One image contains, with utter simplicity, two white kitchen tea towels hanging on a wall, but they are not in the least banal. One quickly tunes in to Camberoque's passions, he is always on the lookout for the visual passage of time, for the trace of lives, for the narrative of man's relationship to the land and the way that containment and identity grows out of the simple business of living. In a very fine and respectful way he is constantly aware of death, or more precisely, of the process and passing of life. The two tea towels evoke this experience in the viewer, almost magically one feels all the meals that were eaten, the harvest of the land consumed, the human process shared, the washing up, the countless times that these towels have dried dishes, ready for the next meal and then the towels themselves were washed and ironed and hung back on the wall, constant cycles of life, nourishment, voices, growing, learning, containing, maintaining traditions and then - the passing of the physical, the fine but insistent awareness of death. Camberoque is drawn to these 'trace markers' like a magnet, repeatedly describing life with the physical marks left on the land, house foundations, railroads, roads and inside homes, light spilling through windows onto vacant desks, ceramic containers, maps, dead flowers in vases. You feel the people intensely - even though they are absent.
To the extent that Mr Camberoque does photograph the people of the Mediterranean he is fascinated by ritual and rites - carnivals, weddings, bull fights. His camera searches out dark corners of the human psyche and reveals and distils a great deal while doing so with a light touch. We live in an age where a generation of young photographers are queueing up to go to war. Camberoque’s works serves to remind them and us that the photographs of life and death that exist right under our noses are equally resonant and perhaps longer lasting.
Ironically, given the nuanced beauty of his photography and the universal nature of his passions, Camberoque seems better known in China than in France! China, a country he first visited in 1981, has had a very engaging influence on his work.
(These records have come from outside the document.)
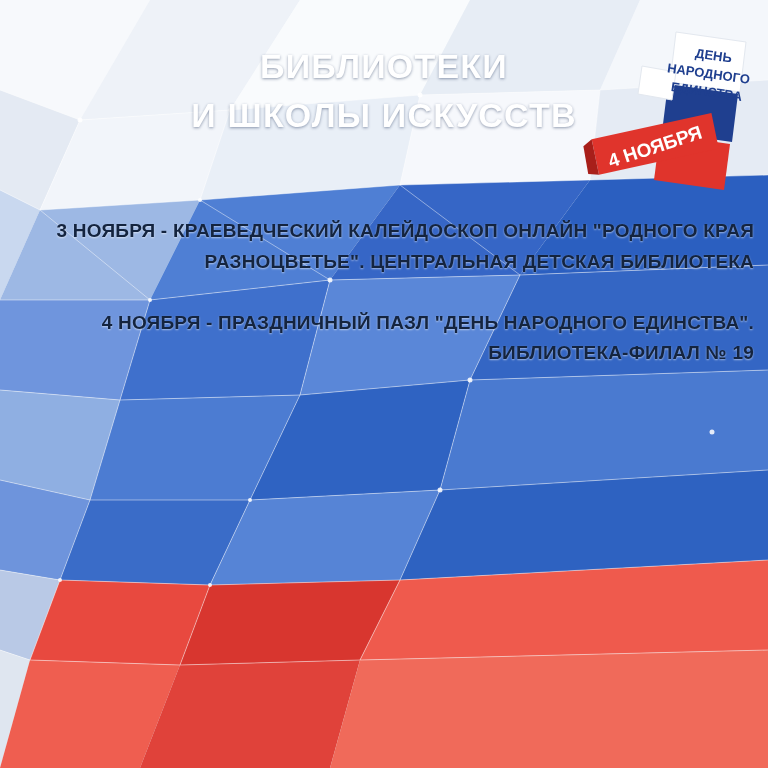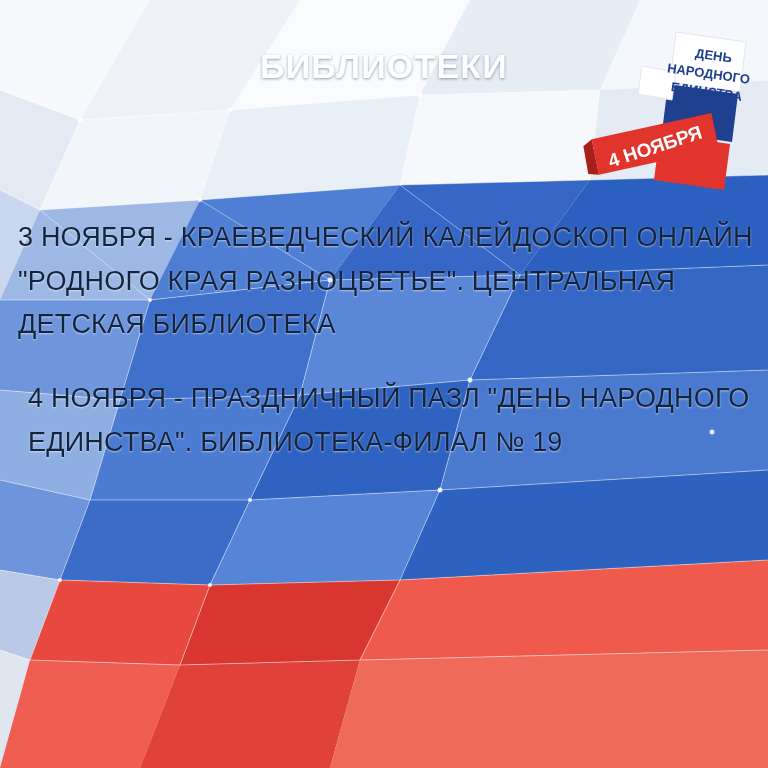--- a/index.html
+++ b/index.html
@@ -161,6 +161,7 @@
 
     <div class="title">
       <span>БИБЛИОТЕКИ</span>
+      <span class="line2">И ШКОЛЫ ИСКУССТВ</span>
     </div>
 
     <div class="emblem">

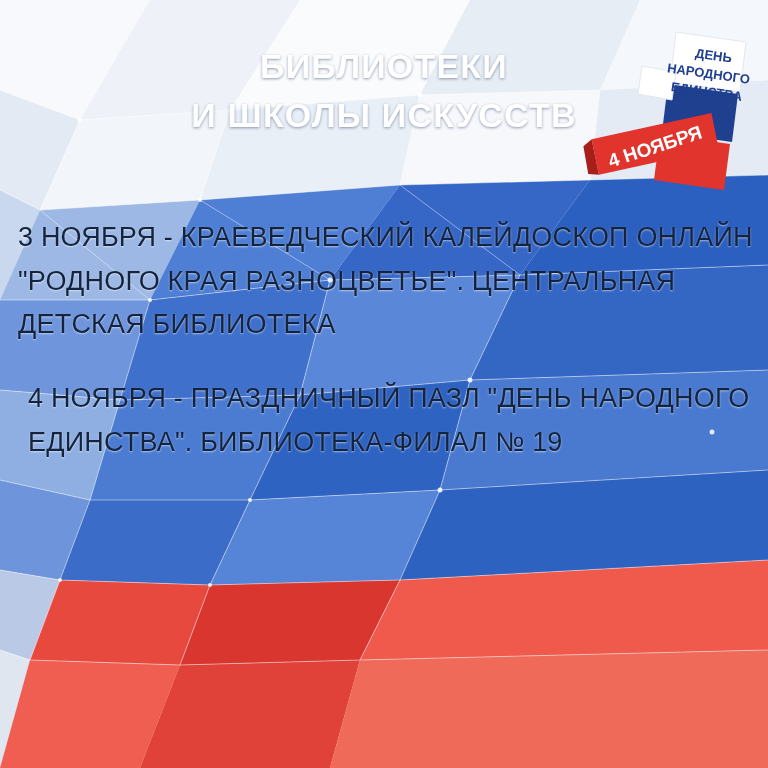--- a/index.html
+++ b/index.html
@@ -59,12 +59,13 @@
   }
   .event {
     color: #14243f;
-    font-weight: normal;
-    font-size: 27px;
+    font-weight: bold;
+    font-size: 19px;
     letter-spacing: 0.2px;
     line-height: 1.62;
     margin-bottom: 21px;
     text-shadow: 0 1px 2px rgba(255,255,255,0.55);
+    text-align: right;
   }
   .e1 { margin-bottom: 30px; }
   .e2 { margin-bottom: 24px; }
Far from his beloved Mediterranean and its islands, he has put his arms around the Chinese people by pointing his camera straight at them. In a far away land, his need for poetic adjacency seems supplanted with a more direct body of human imagery. Here you see puppet masters taking on the appearance of their puppets. Chicken farmers parody the great Mao’s heroic pose. The extreme poverty of the Chinese interior is contrasted with sexy self expression in the coastal regions of a 1993 China racing out of economic conformity and isolation. There is a direct tenderness in these images, an empathy and love for the people which is all the more profound for its quiet respect of the lives in front of his camera.
Charles Camberoque is a hidden gem in the history of French photography. It would please Sam enormously to know that Uncle Charles’ work is being championed by the editors at La Lettre. Something which has become evident to me through my father’s death - the dead don’t disappear, they live on in a multitude of ways that link the living to the ancestry of their families and communities. Charles Camberoque is a master of that understanding.
Charles Camberoque is a French photographer and teacher of photography, in the early part of his career he taught in Paris and since 1982 has been on the faculty at Ecole des Beaux Arts in Montpellier.